There are so many ways to sign a contract today that you can get lost in the digital shuffle.
The original handwritten signature on paper is only one way to consent in writing to a contract. There are other forms of “signatures”, all of which may be valid on technology-based documents, and all of which have their own particularities. In general, the validity of a signature requires two main elements: (i) the “signature” or “mark” is the expression of the consent of the person affixing it; and (ii) there is a link between the signatory and the document being signed. If the document is a technology-based document and not “paper”, there is a third element added, namely, that the integrity of the document was maintained since the signature was affixed.
1. Scanned or photocopied signature
This is actually not an electronic signature but the same as a handwritten signature. What you have is an electronically scanned version (being the equivalent of a photocopy) of the document containing the handwritten signature. It is a good practice to obtain the original, as you would need the best evidence available if the signature is contested in a court proceeding. If the original is not obtained, keeping a copy of the email, text or transmission that comes from the person signing the document is also good practice. This way you can link the person to the document directly.

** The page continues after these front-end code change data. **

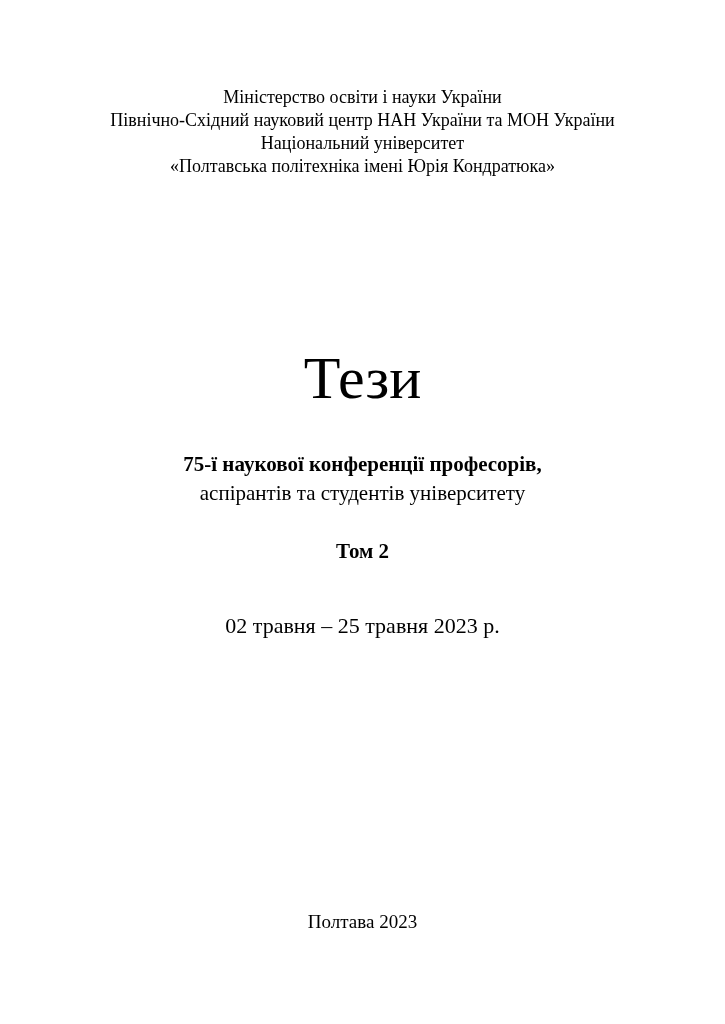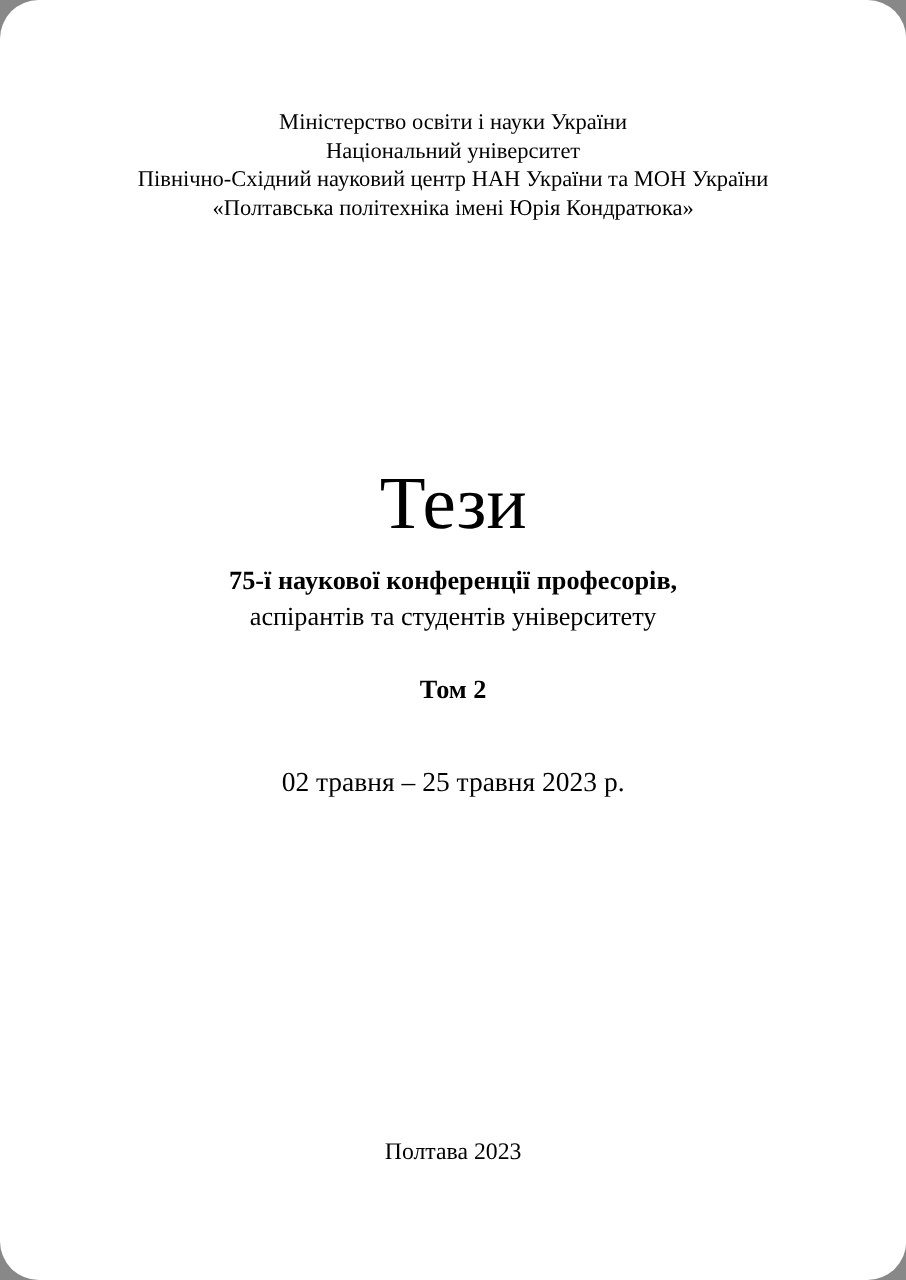--- a/index.html
+++ b/index.html
@@ -17,7 +17,6 @@
     color: #000000;
     font-family: "Liberation Serif", "DejaVu Serif", serif;
     overflow: hidden;
-    border-radius: 31px;
   }
   .centered {
     position: absolute;

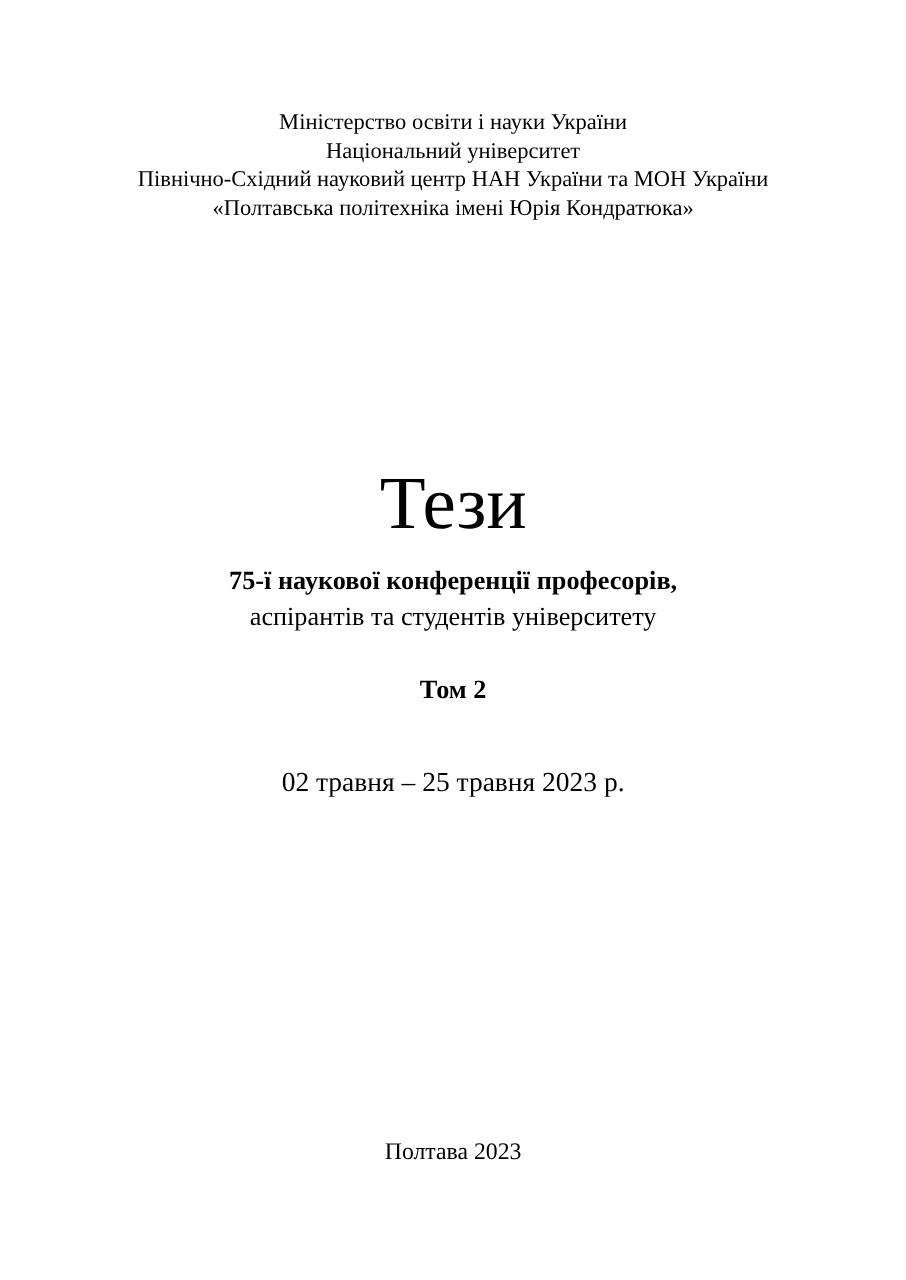--- a/index.html
+++ b/index.html
@@ -76,8 +76,8 @@
 
   <div class="centered org-block">
     <div>Міністерство освіти і науки України</div>
+    <div>Північно-Східний науковий центр НАН України та МОН України</div>
     <div>Національний університет</div>
-    <div>Північно-Східний науковий центр НАН України та МОН України</div>
     <div>«Полтавська політехніка імені Юрія Кондратюка»</div>
   </div>
 

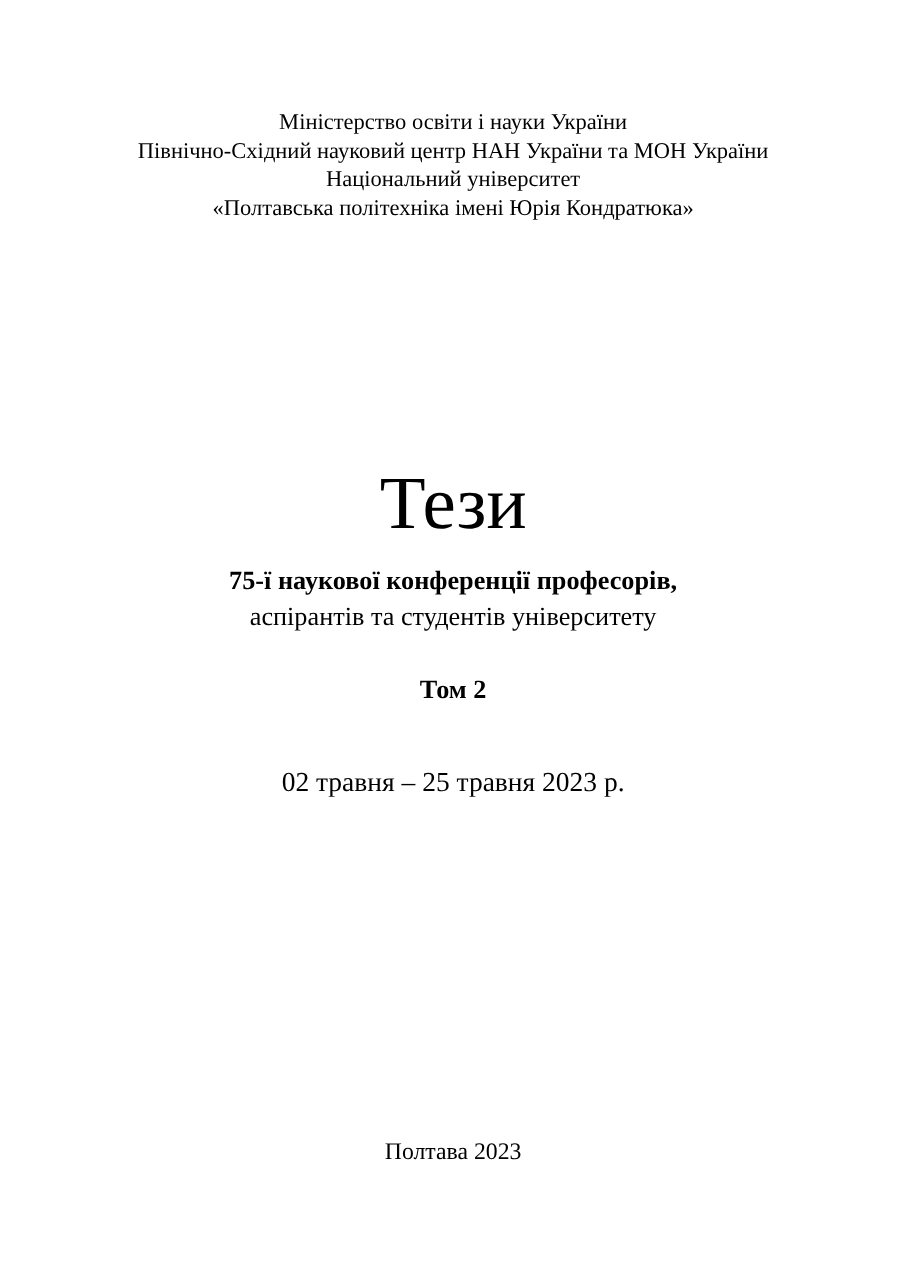--- a/index.html
+++ b/index.html
@@ -31,7 +31,7 @@
     font-weight: 400;
   }
   .main-title {
-    top: 372px;
+    top: 348px;
     font-size: 60px;
     line-height: 60px;
     font-weight: 400;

2. Electronic user generated signature
Certain software offers the ability to electronically “sign” a document by affixing a mark. The mark can be created by the user and affixed to the document to indicate the user’s consent. This can be termed a “user generated signature”. While this is an acceptable form of signature, it will require some link between the person and the document. It is recommended to keep the email or the file transmitting the signed document. If the person who transmits the document is not the signatory, then the link between the signatory and the document will be broken, and additional evidence will be needed to establish this link and the validity of the signature.
3. Digital certificated signature
This type of electronic signature is created by a third party entity certifying the identity and mark. That entity can be a government approved PKI cryptography type or a corporate service, such as DocuSign or e-Signlive/OneSpan. It is a more secure way to sign a document, as this digital signature has a certificate linking the person’s signature to his/her identity and an audit trail to link it to the document. It is less important in this case to keep the accompanying email or transmission file. This method is recommended if your transaction occurs in a cloud, as you may not be able to link the person to the document.
There are a myriad of other issues around technology-based documents. As such, for contract administrators, it is a good idea to adopt some best practices and to review them with counsel.